Oststeinbeker Politik streitet weiter über Seniorenwohnraum

So könnten die Seniorenwohnungen in Oststeinbek aussehen

So könnten die Seniorenwohnungen in Oststeinbek aussehen

Foto: Senectus GmbH

Firma Senectus will 50 sogenannte Service-Wohnungen bauen. Gebäude wäre 17 Meter hoch. Manchen in der Politik ist das zu viel.

Oststeinbek.  Trotz einer Abstimmungsniederlage im Oststeinbeker Bauausschuss will die CDU das Seniorenwohnprojekt der Firma Senectus in der Gemeinderatssitzung am 26. Juni vorantreiben. Am Montagabend fand das Projekt bei den Politikern keine Mehrheit. Der Bauausschuss beschloss mit den Stimmen von SPD und Oststeinbeker Wählergemeinschaft (OWG) eine Vertagung. Die Fraktionen wollen noch einmal über den Umfang der Bebauung beraten. CDU-Fraktionschef Hans-Joachim Vorbeck kündigte jedoch an, über das Thema am 26. Juni abstimmen zu lassen. Er sagt: „Da ist ein Investor, der will etwas tun für Oststeinbek. Das finden wir gut.“ Vorbeck hofft auf eine knappe Ein-Stimmen-Mehrheit aus CDU, FDP und Gemeindevertreter Dieter Peth.

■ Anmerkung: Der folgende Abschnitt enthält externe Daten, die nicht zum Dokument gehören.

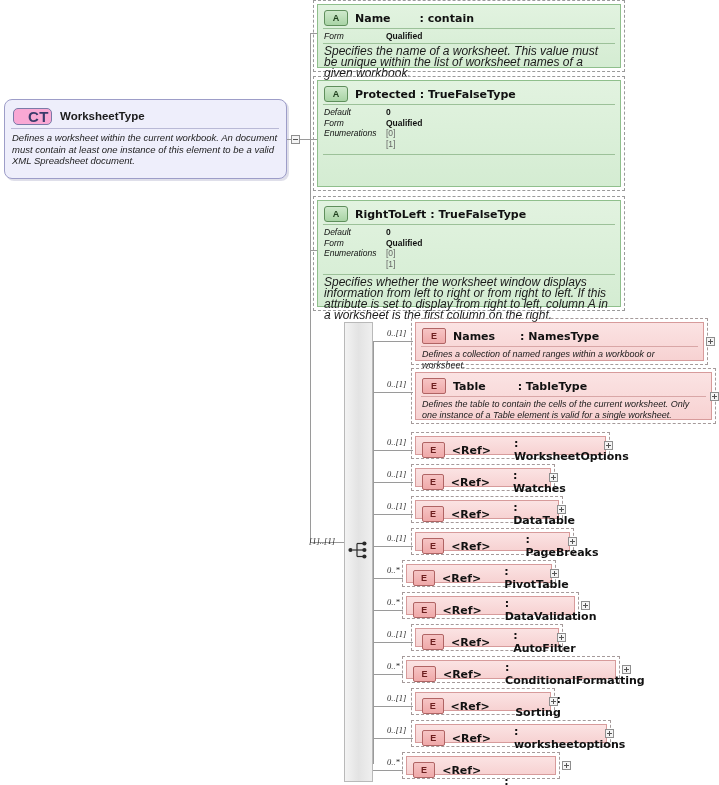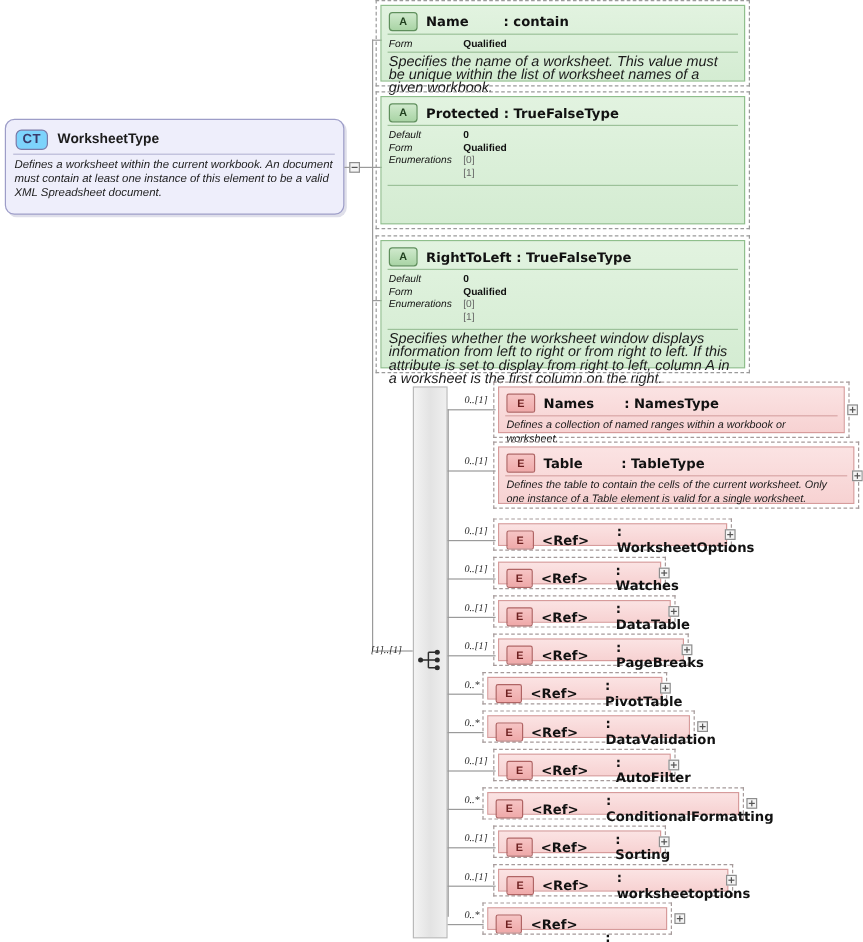--- a/index.html
+++ b/index.html
@@ -27,8 +27,8 @@
   #ct-title{position:absolute;left:9px;top:7px;height:20px;display:flex;align-items:center;gap:8px;}
   .badge-ct{
     width:25px;height:15px;border:1px solid #7a7aa8;border-radius:5px;
-    background:#7dd3fc;color:#3a3a6a;font-size:11px;font-weight:bold;
-    display:flex;align-items:center;justify-content:center;letter-spacing:.4px;
+    background:#f9a8d4;color:#3a3a6a;font-size:15px;font-weight:bold;
+    display:flex;align-items:center;justify-content:center;letter-spacing:.4px;padding-left:12px;
   }
   #ct-name{font-size:11.5px;font-weight:bold;color:#1b1b1b;}
   #ct-sep{position:absolute;left:7px;top:29px;width:268px;height:1px;background:#b9b9d6;}

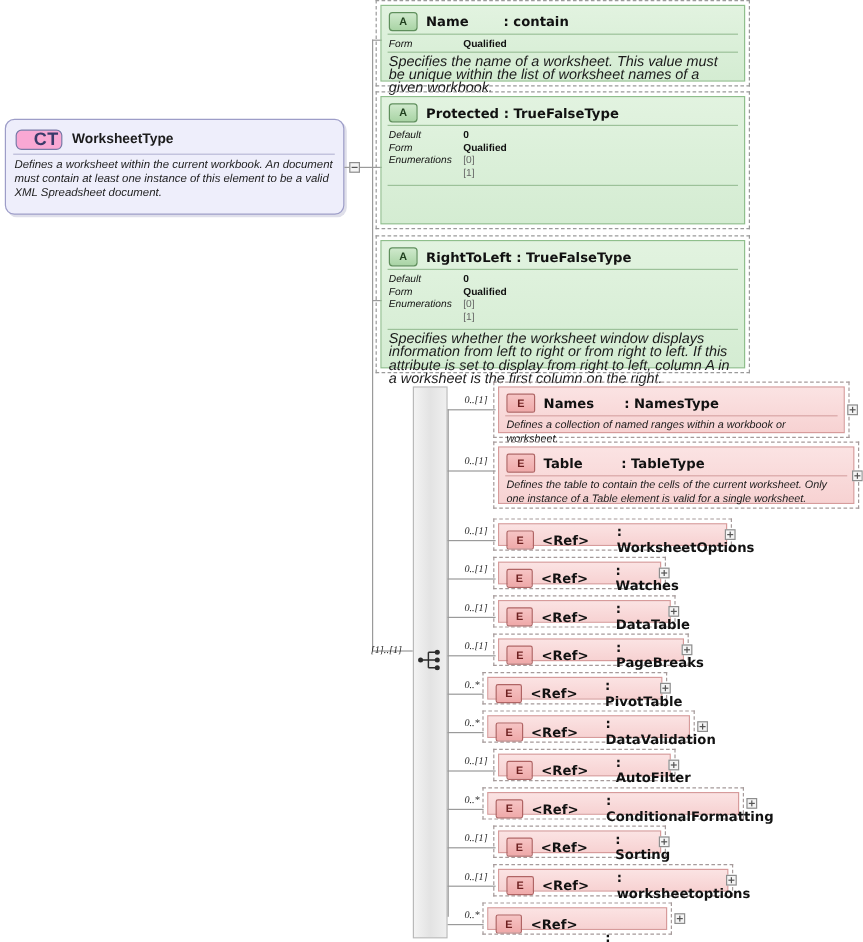--- a/index.html
+++ b/index.html
@@ -302,7 +302,7 @@
     <div class="hdr">
       <span class="badge-e">E</span>
       <span class="nm">&lt;Ref&gt;</span>
-      <span class="ty" style="margin-left:16px;">: PageBreaks</span>
+      <span class="ty" style="margin-left:28px;">: PageBreaks</span>
     </div>
   </div>
 </div>

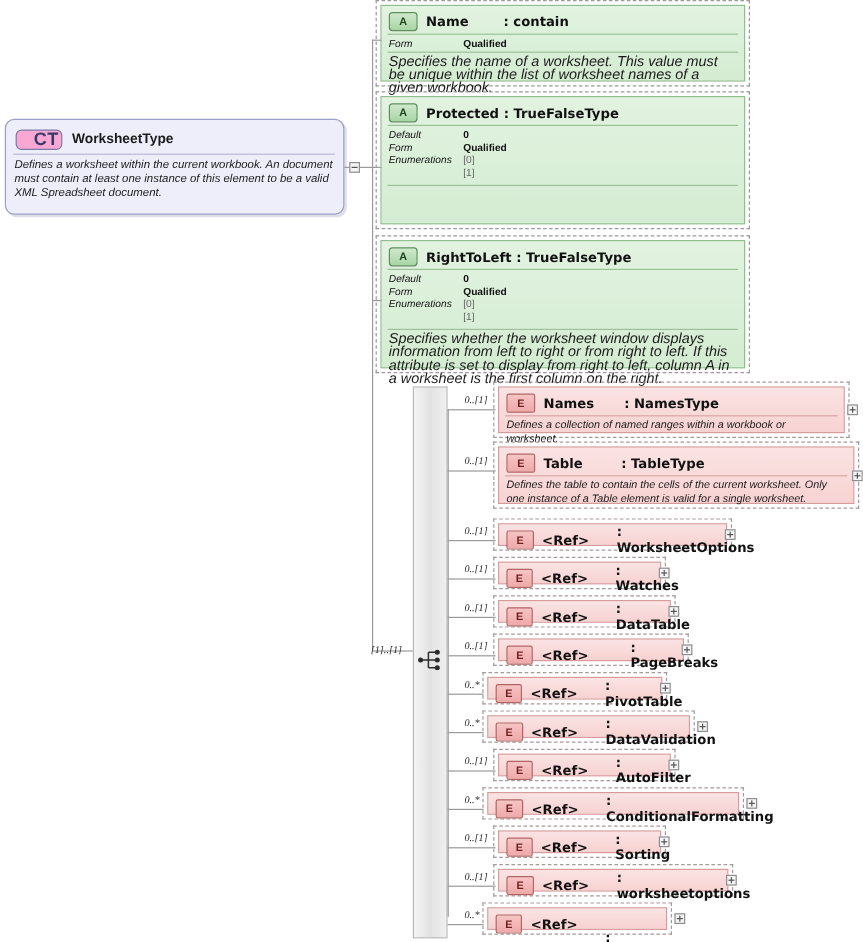--- a/index.html
+++ b/index.html
@@ -372,7 +372,7 @@
     <div class="hdr">
       <span class="badge-e">E</span>
       <span class="nm">&lt;Ref&gt;</span>
-      <span class="ty" style="margin-left:16px;">: Sorting</span>
+      <span class="ty" style="margin-left:16px;text-align:right;">: Sorting</span>
     </div>
   </div>
 </div>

Das L-förmige Gebäude soll 17 Meter hoch werden

In Glinde haben die Senectus-Inhaber Torsten Rieckmann und Gunnar Behrens bereits zwei Häuser mit 59 Eigentumswohnungen gebaut. In Oststeinbek sollen auf dem 3000 Quadratmeter großen Grundstück gegenüber dem Rathaus 50 sogenannte Service-Wohnungen entstehen. Senectus möchte mehr Fläche bebauen, als es der Bebauungsplan vorsieht, und statt 1000 hier 1300 Quadratmeter Wohnraum schaffen. Wohnungen für Senioren benötigten mehr Grundfläche als regulärer Wohnungsbau, erklärte Rieckmann: „Wir brauchen breitere Flure und Aufzüge. Es gibt Gemeinschaftsräume und auch die Tiefgaragenplätze sind breiter, für Pkw-Insassen mit Rollator.“

Das L-förmige Gebäude soll zur Möllner Landstraße hin eine offene Grünanlage erhalten und wäre mit vier Stockwerken plus ausgebautem Dachgeschoss 17 Meter hoch – ähnlich wie die Mehrfamilienhäuser auf der selben Straßenseite in Richtung Hamburg. Bürgermeister Jürgen Hettwer unterstützt die Pläne: „Da die Höhe gleich bleibt, halte ich die Bebauung für mehr als angemessen. Gegenwind gibt es von der OWG. Günter Nörenberg sagt: „Das ist ein so massiver Block, den wir dort nicht haben müssen.“ Christian Höft (SPD) gab zu bedenken: Werde das Teilstück stärker bebaut, müsse die Politik dies auch dem Eigentümer der dahinter liegenden Fläche zugestehen.

Die Brachfläche in der Ortsmitte ist insgesamt einen Hektar groß und gehört zwei Eignern. Die Firma Semmelhaack, die hier Mietwohnungen bauen wollte, scheiterte bereits an deren Preisvorstellungen und will nun im Nordwesten Oststeinbeks 90 Einheiten für Senioren errichten. Zuletzt geriet auch dieses Bauprojekt ins Stocken.